WHAT THE EXERCISE ASKS: If a line of the records holds the word "kurz", copy it out.

[Difference listings]
• • •
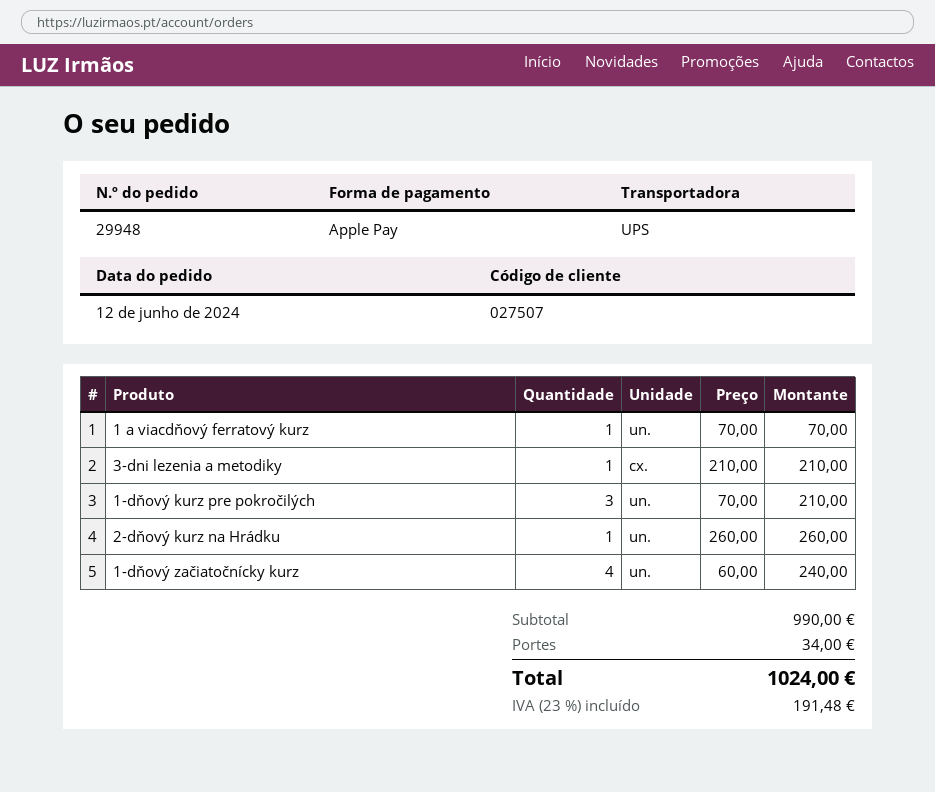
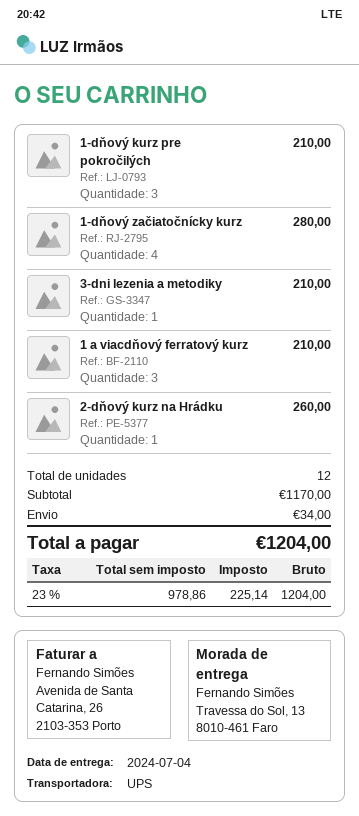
1 a viacdňový ferratový kurz: 1 for 70.00 -> 3 for 210.00
1-dňový začiatočnícky kurz: 4 for 240.00 -> 4 for 280.00
subtotal: 990.00 -> 1170.00
tax: 23% = 191.48 -> 23% = 225.14
total: 1024.00 -> 1204.00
• • •
WRITTEN ANSWER:
1 a viacdňový ferratový kurz: 1 for 70.00 -> 3 for 210.00
1-dňový začiatočnícky kurz: 4 for 240.00 -> 4 for 280.00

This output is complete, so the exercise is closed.